(VitalNews.org) – Last Thursday, a federal court dismissed the objections of environmentalists and upheld the approval of an oil drilling project in Alaska signed off on by the Biden administration.
Obama-appointed Judge Sharon Gleason upheld the project’s approval. According to her ruling, adequate steps were taken by the Biden administration to determine the impact of the project on the environment after plaintiffs challenged the oil drilling.
The Willow Project was approved by the Biden administration earlier this year and allows the ConocoPhillips company to drill up to 576 million barrels of oil in the state of Alaska over the next 30 years. Following the decision, the company said they plan on moving ahead with their scheduled construction plans over the winter.

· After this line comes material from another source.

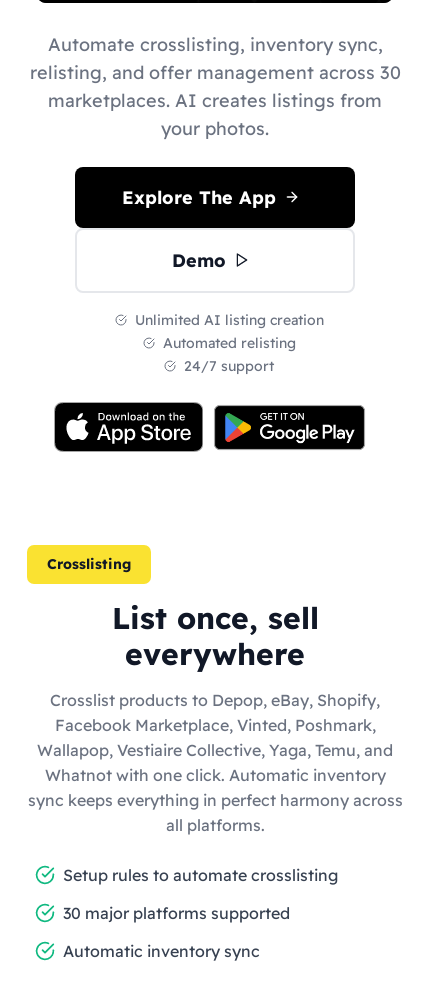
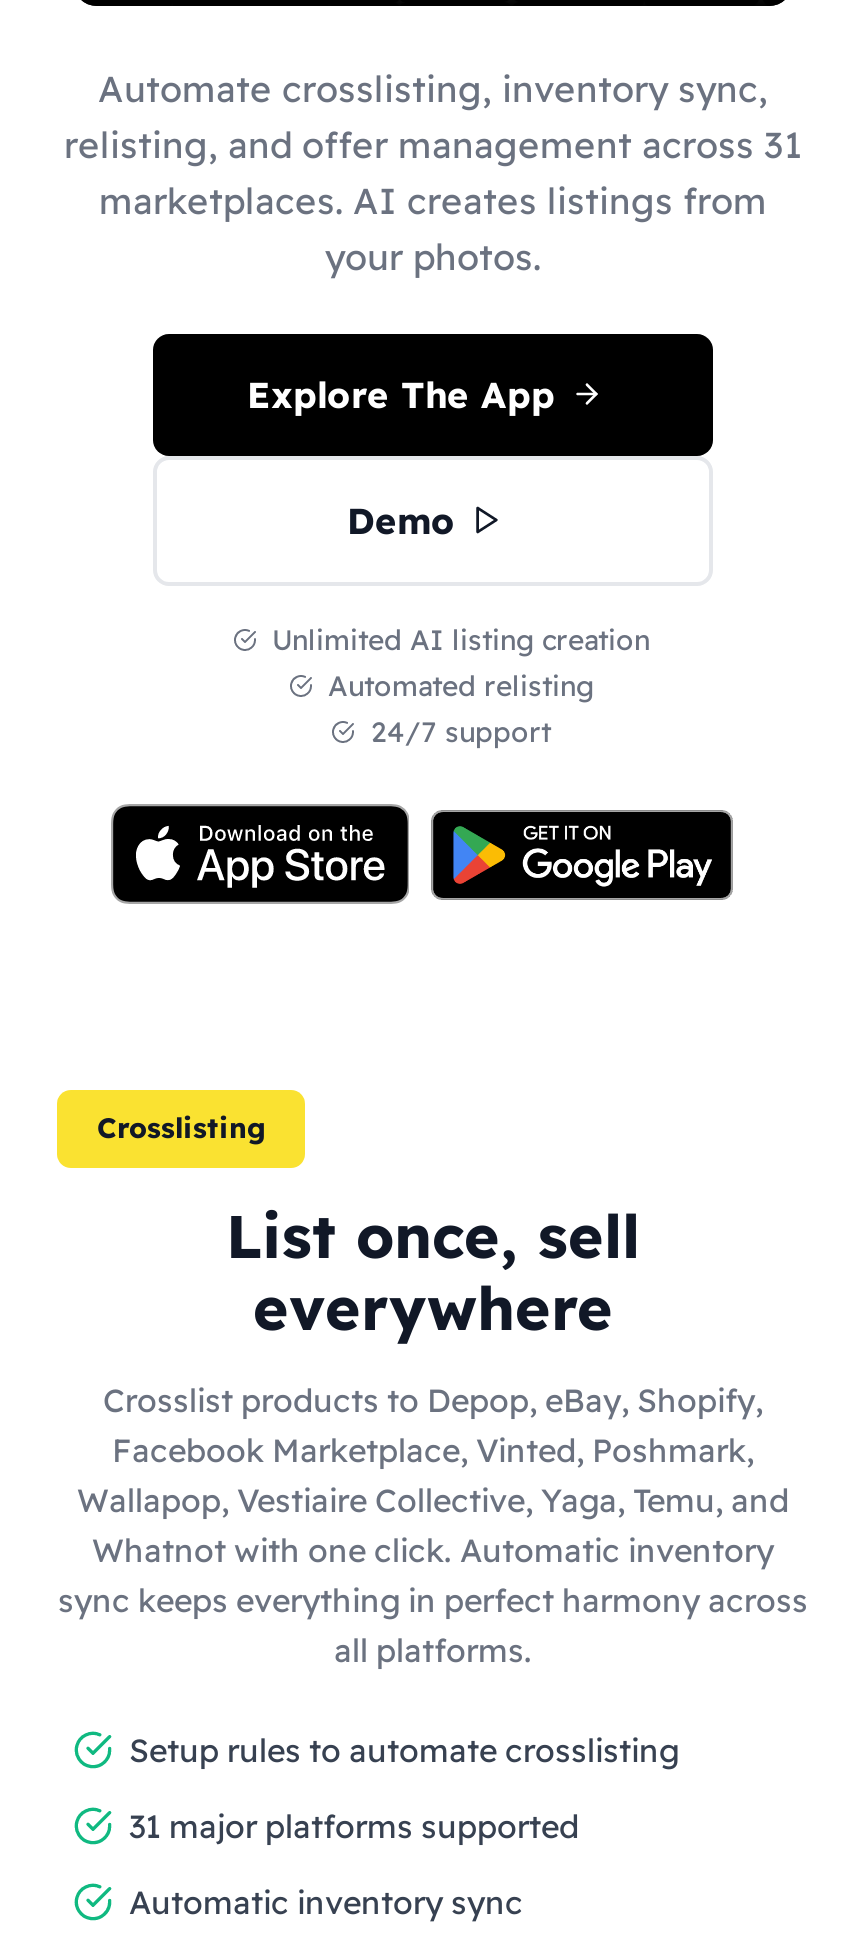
[30,60,400,84] relisting, and offer management across 30 -> [64,121,802,167] relisting, and offer management across 31
[63,902,290,922] 30 major platforms supported -> [129,1805,579,1845] 31 major platforms supported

ConocoPhillips Alaska president Erec Isaacson wrote in a statement that the project “underwent” almost “five years of rigorous” reviews and analysis, which also involved “the communities closest” to the site. Isaacson added that ConocoPhillips wants “to make this project a reality” and to “help Alaskan communities realize” the benefits of developing energy responsibly.
Many environmental activists and advocates, progressive politicians, and young people have pushed back against the project. Despite the blow of Thursday’s decision, opponents of the Willow Project plan on filing an appeal. Earthjustice attorney Erik Grafe said in a statement that they are “entirely confident in our claims” and will take their appeal to a higher court.
Grafe said aside from the “illegality” of approving the Willow Project, the initial greenlighting of the project moved the US |in the opposite direction” of its “national climate goals” as the climate crisis worsens.
Former President Donald Trump’s administration originally approved the project in 2020 but ended up sent back for more consideration during the Biden administration. According to officials, the project was approved due to legal constraints.
In March, President Joe Biden said his “strong inclination was to disapprove” of the project “across the board” but that he was advised by counsel that he could “very well lose” to the oil company, leaving him unable to do what he really wanted “to do beyond that.”